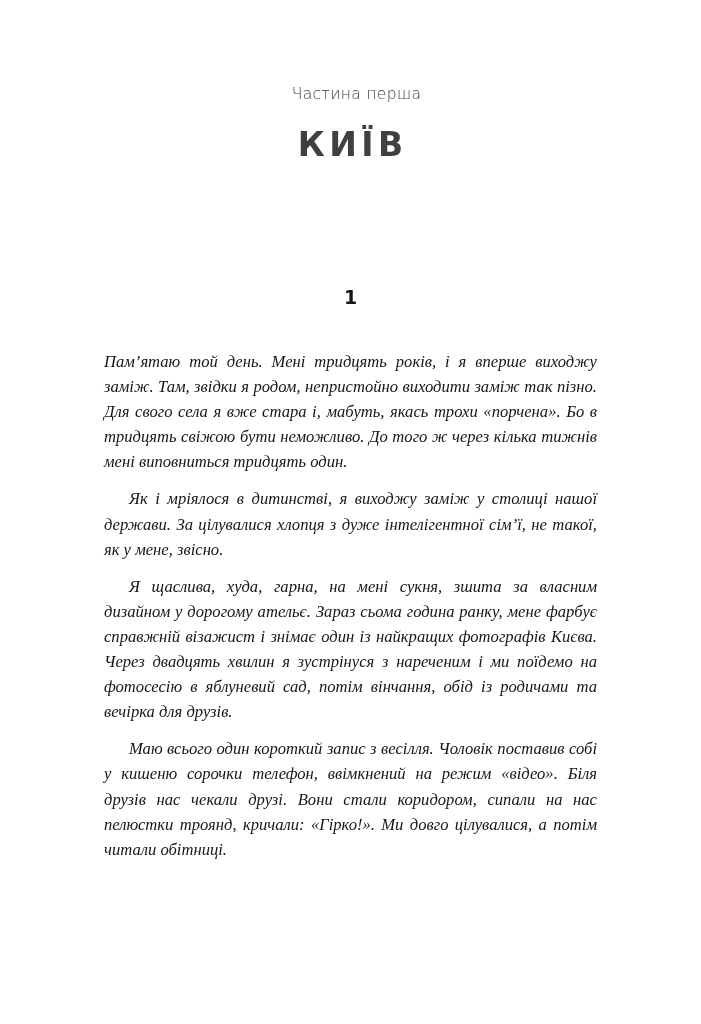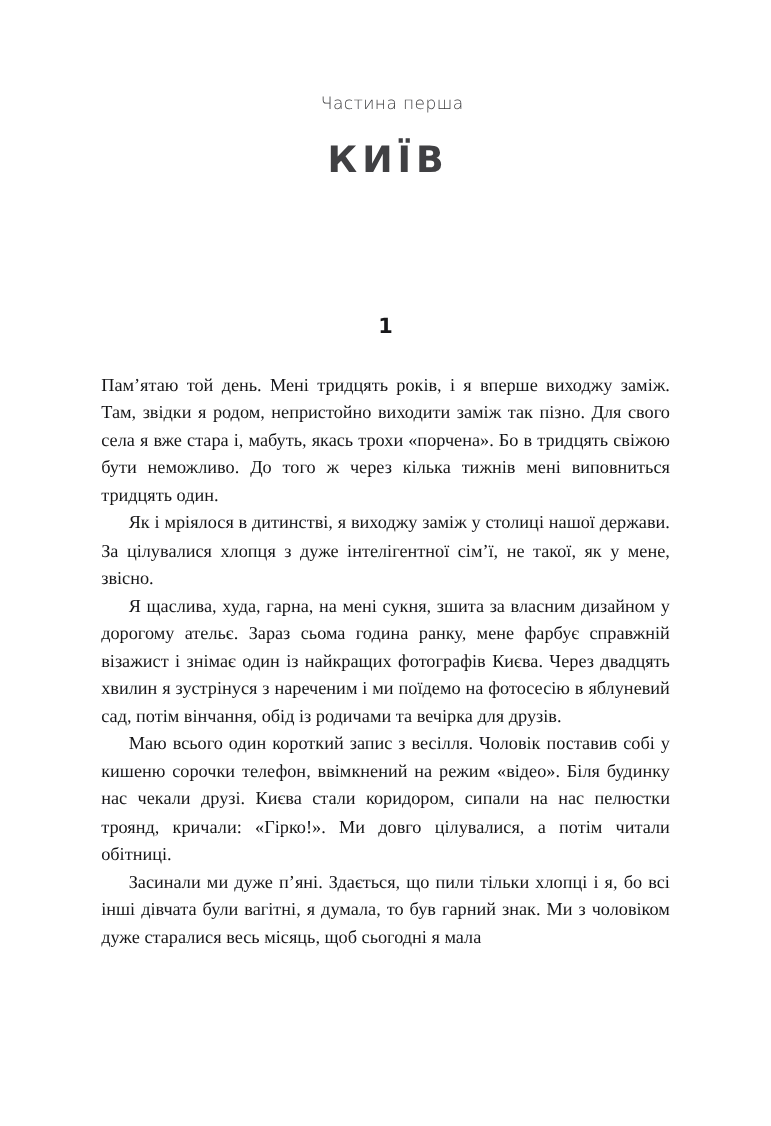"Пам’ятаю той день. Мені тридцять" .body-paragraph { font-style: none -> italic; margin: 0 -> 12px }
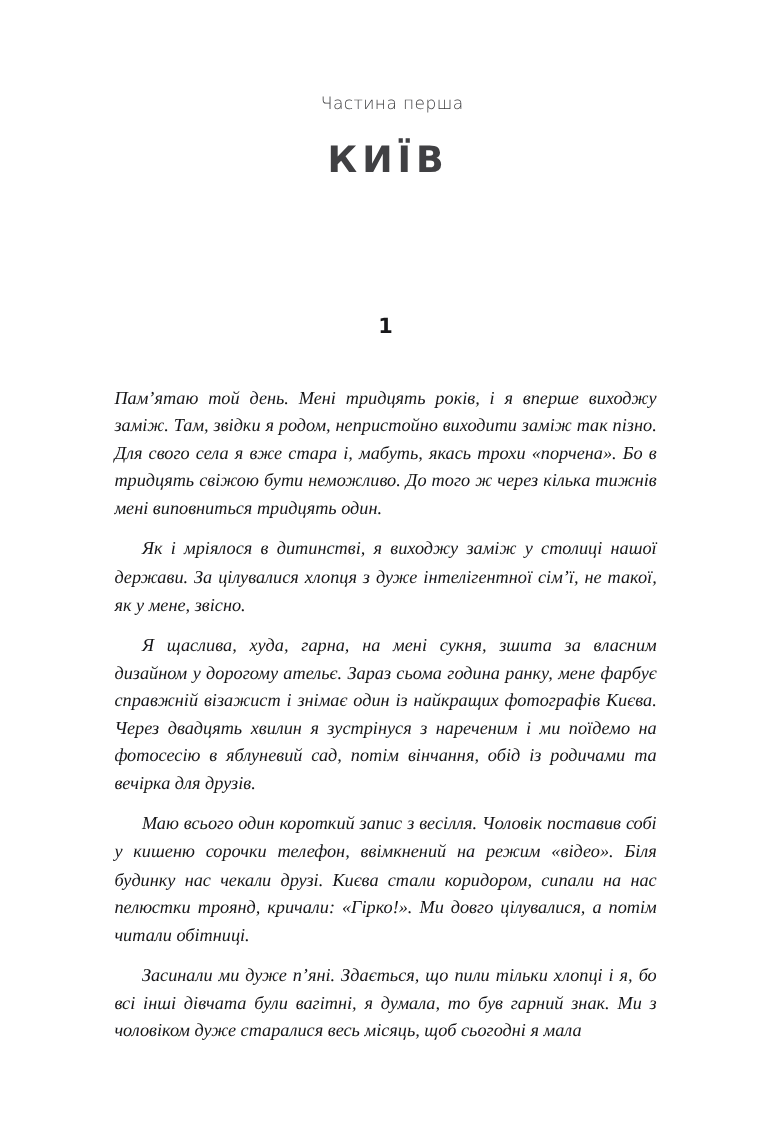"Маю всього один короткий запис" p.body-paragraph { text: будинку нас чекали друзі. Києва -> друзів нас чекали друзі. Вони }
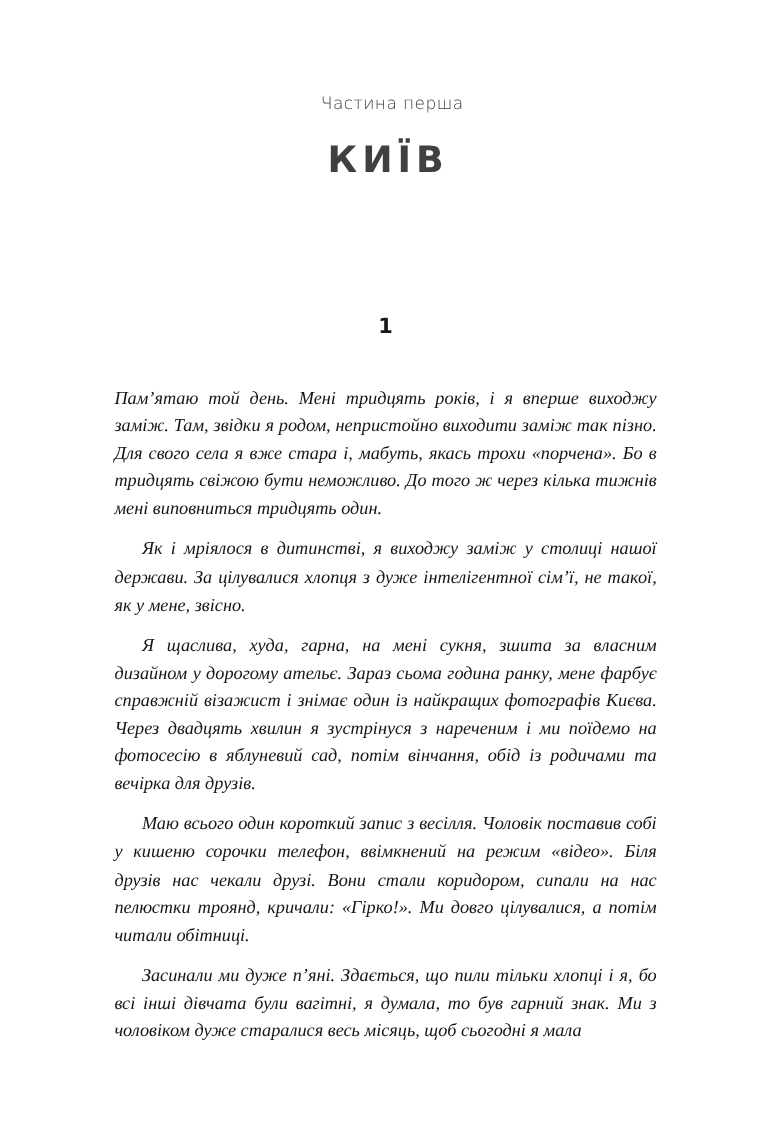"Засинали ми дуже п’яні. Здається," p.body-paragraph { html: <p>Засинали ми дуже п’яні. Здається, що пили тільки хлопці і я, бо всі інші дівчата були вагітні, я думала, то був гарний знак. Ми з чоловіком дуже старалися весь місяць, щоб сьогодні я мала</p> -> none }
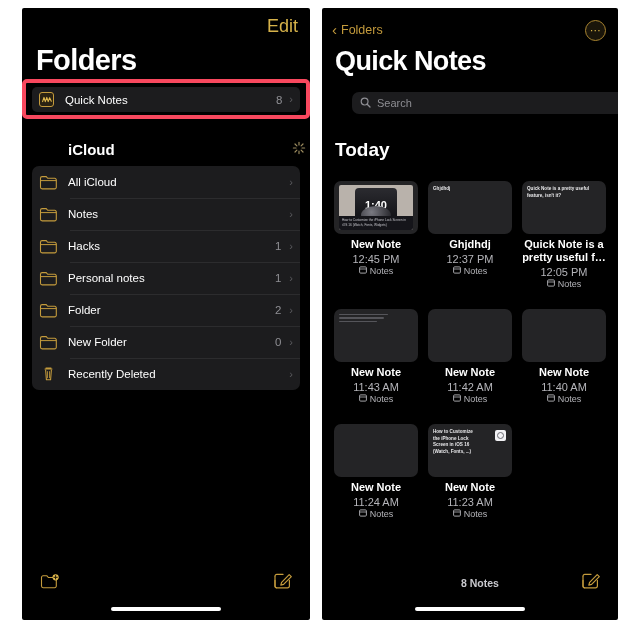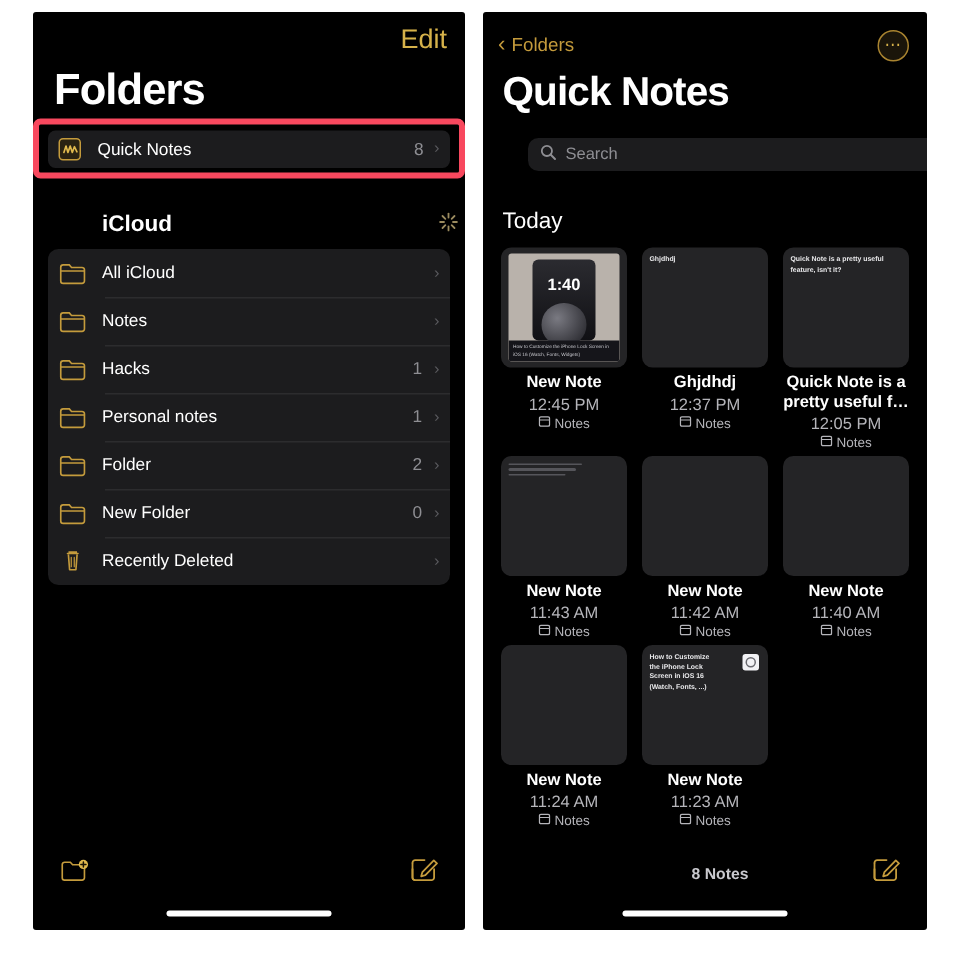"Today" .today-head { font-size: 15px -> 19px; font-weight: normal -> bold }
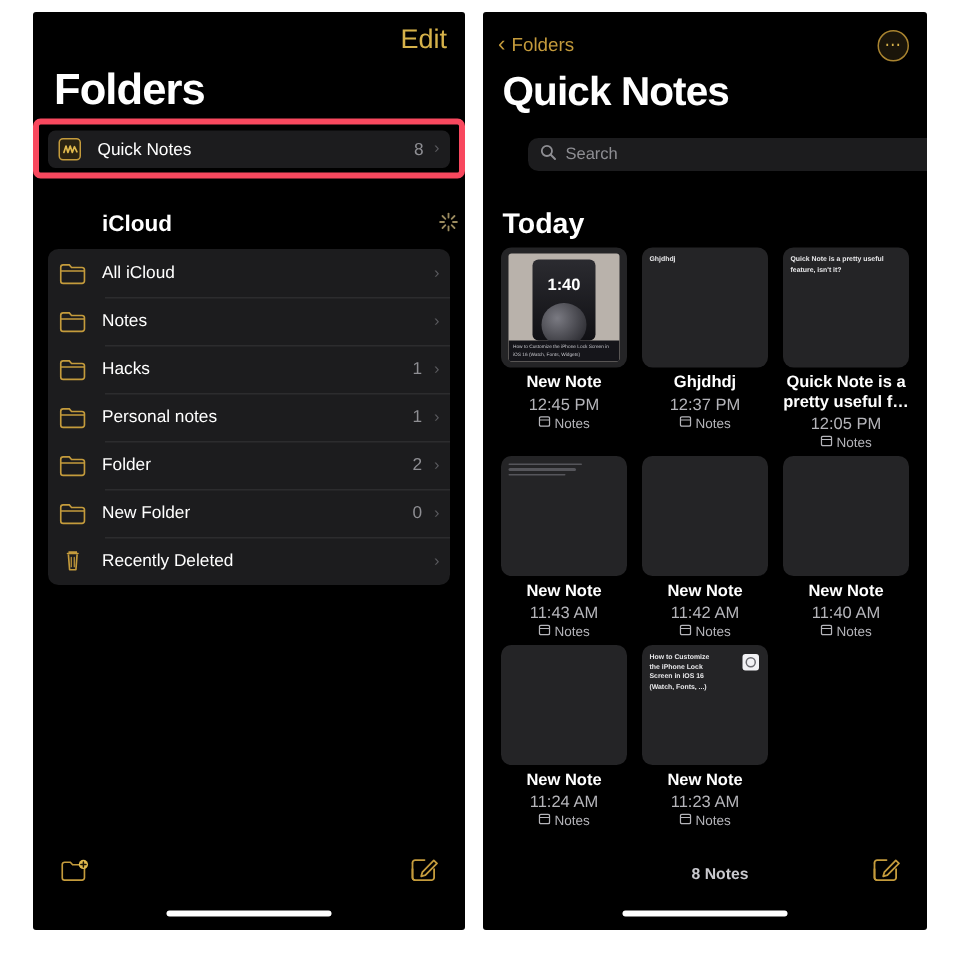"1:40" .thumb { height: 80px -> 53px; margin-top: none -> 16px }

───

> _THE PROBLEM_
Give back exactly the lines from the line with "font-size: 15px ->" through the final line of the entries above, and keep pictures out of the copy.

> _RESULT BELOW_
"Today" .today-head { font-size: 15px -> 19px; font-weight: normal -> bold }
"1:40" .thumb { height: 80px -> 53px; margin-top: none -> 16px }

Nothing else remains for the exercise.